* DATA TO EXAMINE
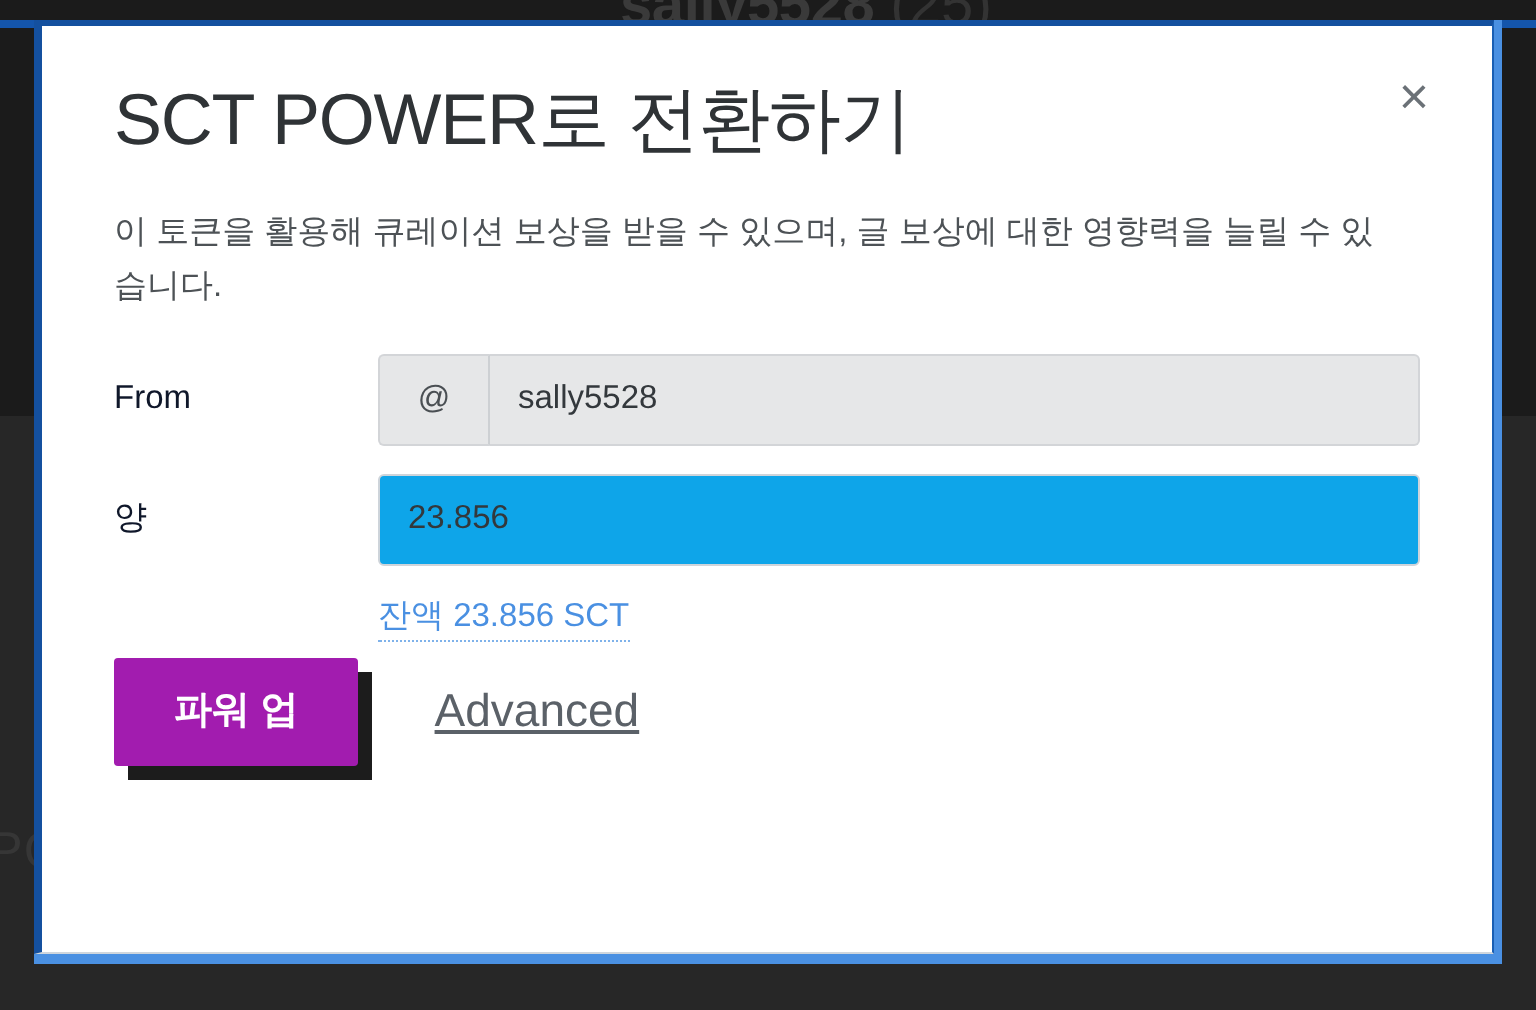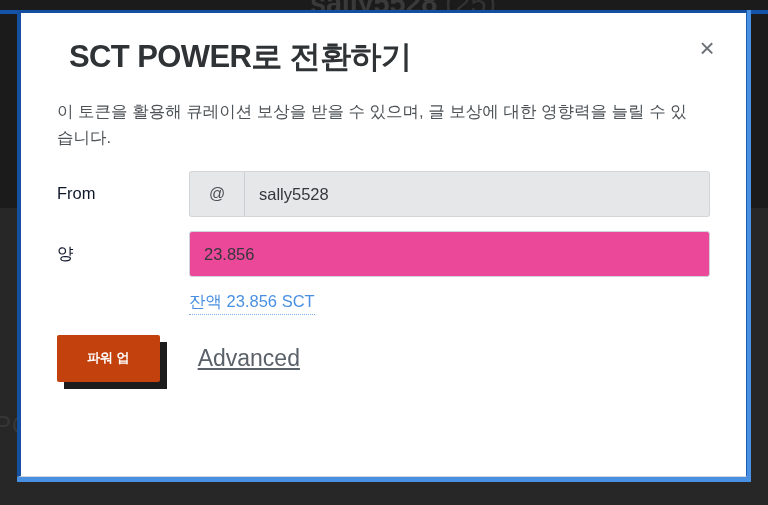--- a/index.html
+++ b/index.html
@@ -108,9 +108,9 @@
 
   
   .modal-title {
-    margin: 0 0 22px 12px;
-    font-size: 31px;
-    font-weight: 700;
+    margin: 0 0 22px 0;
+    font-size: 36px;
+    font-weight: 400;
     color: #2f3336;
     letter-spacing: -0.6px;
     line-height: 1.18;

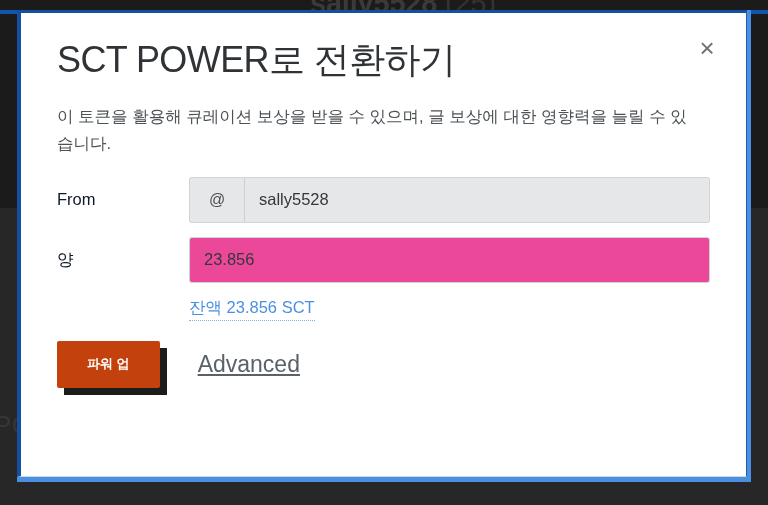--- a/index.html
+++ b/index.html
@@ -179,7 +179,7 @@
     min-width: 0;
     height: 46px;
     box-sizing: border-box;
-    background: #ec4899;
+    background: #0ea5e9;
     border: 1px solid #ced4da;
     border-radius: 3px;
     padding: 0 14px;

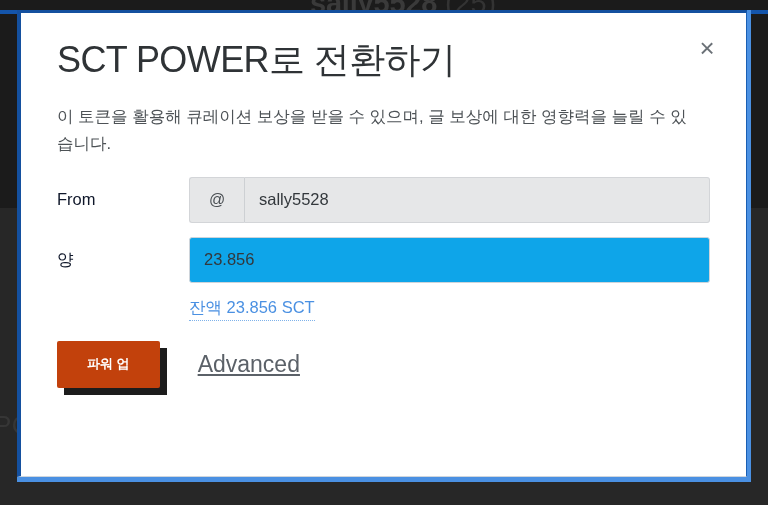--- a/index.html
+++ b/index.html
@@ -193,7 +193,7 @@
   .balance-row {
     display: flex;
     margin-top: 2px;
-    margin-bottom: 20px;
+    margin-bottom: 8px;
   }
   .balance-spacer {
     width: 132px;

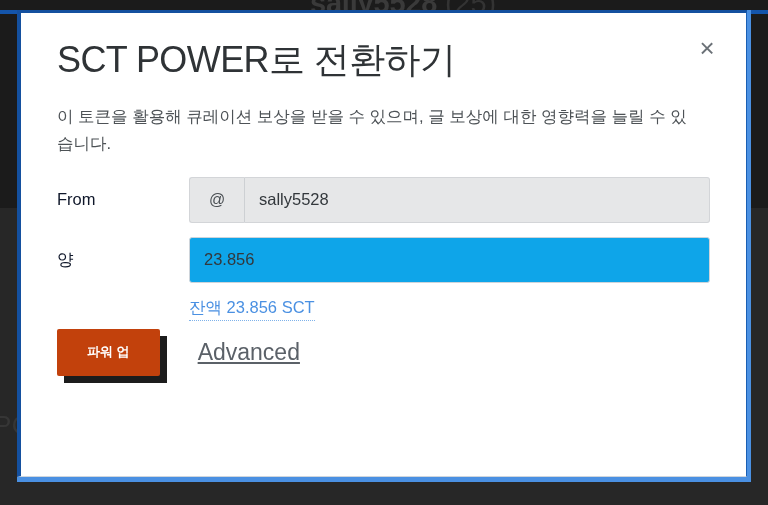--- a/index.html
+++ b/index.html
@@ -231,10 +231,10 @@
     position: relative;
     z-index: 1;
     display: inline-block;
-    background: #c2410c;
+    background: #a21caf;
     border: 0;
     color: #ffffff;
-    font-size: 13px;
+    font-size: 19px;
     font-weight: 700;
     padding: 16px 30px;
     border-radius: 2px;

* WORK TASK
Please give the data again unaltered, leaving out any images.

* ANSWER AREA
--- a/index.html
+++ b/index.html
@@ -108,9 +108,9 @@
 
   
   .modal-title {
-    margin: 0 0 22px 12px;
-    font-size: 31px;
-    font-weight: 700;
+    margin: 0 0 22px 0;
+    font-size: 36px;
+    font-weight: 400;
     color: #2f3336;
     letter-spacing: -0.6px;
     line-height: 1.18;

--- a/index.html
+++ b/index.html
@@ -179,7 +179,7 @@
     min-width: 0;
     height: 46px;
     box-sizing: border-box;
-    background: #ec4899;
+    background: #0ea5e9;
     border: 1px solid #ced4da;
     border-radius: 3px;
     padding: 0 14px;

--- a/index.html
+++ b/index.html
@@ -193,7 +193,7 @@
   .balance-row {
     display: flex;
     margin-top: 2px;
-    margin-bottom: 20px;
+    margin-bottom: 8px;
   }
   .balance-spacer {
     width: 132px;

--- a/index.html
+++ b/index.html
@@ -231,10 +231,10 @@
     position: relative;
     z-index: 1;
     display: inline-block;
-    background: #c2410c;
+    background: #a21caf;
     border: 0;
     color: #ffffff;
-    font-size: 13px;
+    font-size: 19px;
     font-weight: 700;
     padding: 16px 30px;
     border-radius: 2px;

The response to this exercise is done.